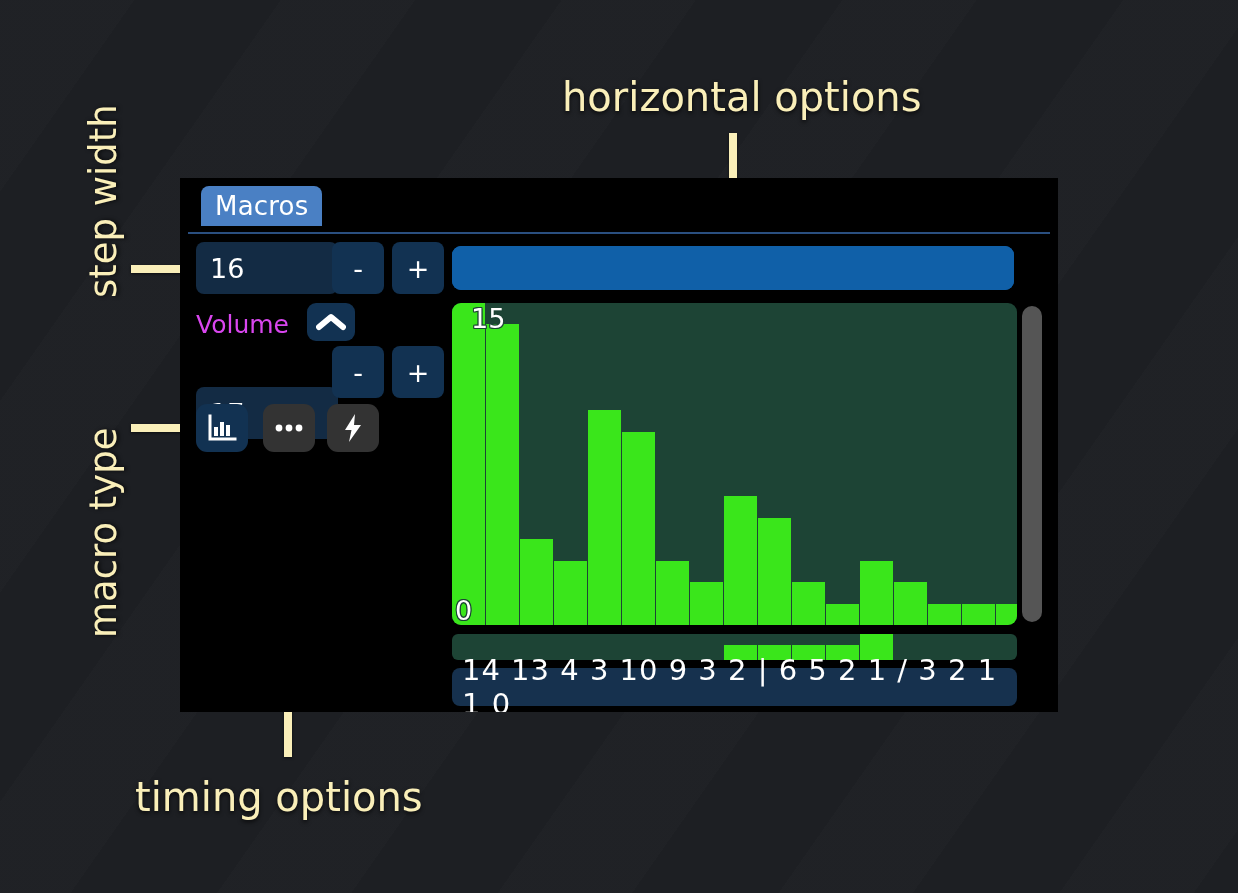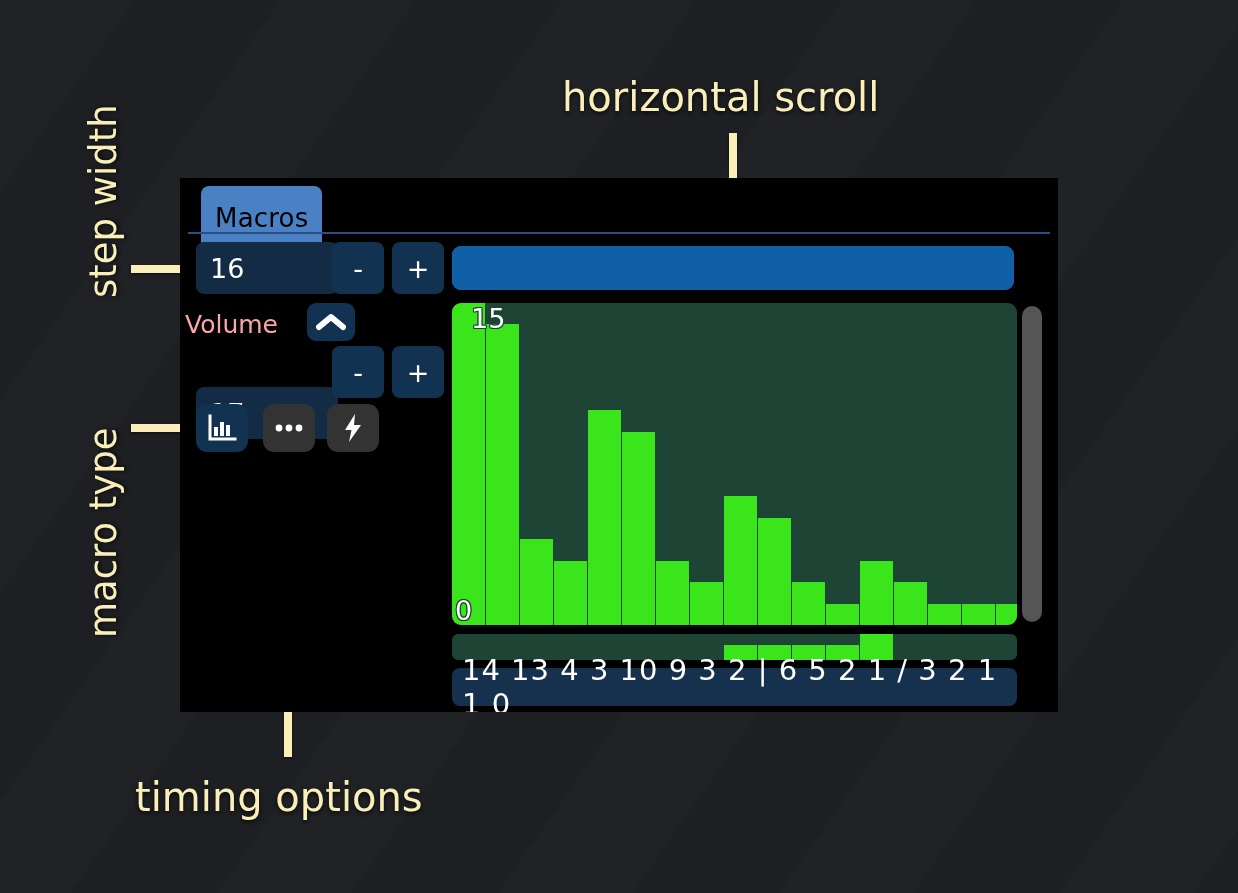--- a/index.html
+++ b/index.html
@@ -48,25 +48,25 @@
     overflow:hidden;
   }
 
   
   #tabstrip{
     position:absolute;left:0;top:0;width:878px;height:56px;
   }
   #tab-macros{
     position:absolute;left:21px;top:8px;
     height:40px;
-    padding:12px 14px;
+    padding:0 14px;
     display:flex;align-items:center;
     background:#4a80c4;
     border-radius:8px 8px 0 0;
-    color:#000000;
+    color:#ffffff;
     font-size:26px;
     letter-spacing:.2px;
   }
   #tab-underline{
     position:absolute;left:8px;top:54px;width:862px;height:2px;
     background:#2a4f80;
   }
 
   
   .field{
@@ -85,22 +85,22 @@
   .stepbtn{
     width:52px;height:52px;
     background:#123252;
     border-radius:8px;
     justify-content:center;
     font-size:27px;
     color:#ffffff;
   }
 
   #volume-label{
-    position:absolute;left:5px;top:130px;
-    color:#fca5a5;font-size:25px;
+    position:absolute;left:16px;top:130px;
+    color:#d946ef;font-size:25px;
     line-height:34px;
   }
   #volume-collapse{
     position:absolute;left:127px;top:125px;
     width:48px;height:38px;
     background:#123252;border-radius:9px;
     display:flex;align-items:center;justify-content:center;
   }
 
   .iconbtn{
@@ -181,21 +181,21 @@
 <body>
 
 <div id="backdrop"></div>
 
 <div class="anno vert" style="left:82px;top:298px;font-size:37px;">step width</div>
 <div class="leader" style="left:131px;top:265px;width:72px;height:8px;"></div>
 
 <div class="anno vert" style="left:82px;top:638px;font-size:37px;">macro type</div>
 <div class="leader" style="left:131px;top:424px;width:72px;height:8px;"></div>
 
-<div class="anno" style="left:562px;top:74px;font-size:40px;">horizontal scroll</div>
+<div class="anno" style="left:562px;top:74px;font-size:40px;">horizontal options</div>
 <div class="leader" style="left:729px;top:133px;width:8px;height:115px;"></div>
 
 <div class="anno" style="left:135px;top:774px;font-size:40px;">timing options</div>
 <div class="leader" style="left:284px;top:457px;width:8px;height:300px;"></div>
 
 <div id="panel">
 
   <div id="tabstrip">
     <div id="tab-macros">
       <span>Macros</span>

EXERCISE REQUIREMENTS
The whole listing should be reproduced exactly. Images don't go in.

RESULT FOR THIS TASK
--- a/index.html
+++ b/index.html
@@ -48,25 +48,25 @@
     overflow:hidden;
   }
 
   
   #tabstrip{
     position:absolute;left:0;top:0;width:878px;height:56px;
   }
   #tab-macros{
     position:absolute;left:21px;top:8px;
     height:40px;
-    padding:12px 14px;
+    padding:0 14px;
     display:flex;align-items:center;
     background:#4a80c4;
     border-radius:8px 8px 0 0;
-    color:#000000;
+    color:#ffffff;
     font-size:26px;
     letter-spacing:.2px;
   }
   #tab-underline{
     position:absolute;left:8px;top:54px;width:862px;height:2px;
     background:#2a4f80;
   }
 
   
   .field{
@@ -85,22 +85,22 @@
   .stepbtn{
     width:52px;height:52px;
     background:#123252;
     border-radius:8px;
     justify-content:center;
     font-size:27px;
     color:#ffffff;
   }
 
   #volume-label{
-    position:absolute;left:5px;top:130px;
-    color:#fca5a5;font-size:25px;
+    position:absolute;left:16px;top:130px;
+    color:#d946ef;font-size:25px;
     line-height:34px;
   }
   #volume-collapse{
     position:absolute;left:127px;top:125px;
     width:48px;height:38px;
     background:#123252;border-radius:9px;
     display:flex;align-items:center;justify-content:center;
   }
 
   .iconbtn{
@@ -181,21 +181,21 @@
 <body>
 
 <div id="backdrop"></div>
 
 <div class="anno vert" style="left:82px;top:298px;font-size:37px;">step width</div>
 <div class="leader" style="left:131px;top:265px;width:72px;height:8px;"></div>
 
 <div class="anno vert" style="left:82px;top:638px;font-size:37px;">macro type</div>
 <div class="leader" style="left:131px;top:424px;width:72px;height:8px;"></div>
 
-<div class="anno" style="left:562px;top:74px;font-size:40px;">horizontal scroll</div>
+<div class="anno" style="left:562px;top:74px;font-size:40px;">horizontal options</div>
 <div class="leader" style="left:729px;top:133px;width:8px;height:115px;"></div>
 
 <div class="anno" style="left:135px;top:774px;font-size:40px;">timing options</div>
 <div class="leader" style="left:284px;top:457px;width:8px;height:300px;"></div>
 
 <div id="panel">
 
   <div id="tabstrip">
     <div id="tab-macros">
       <span>Macros</span>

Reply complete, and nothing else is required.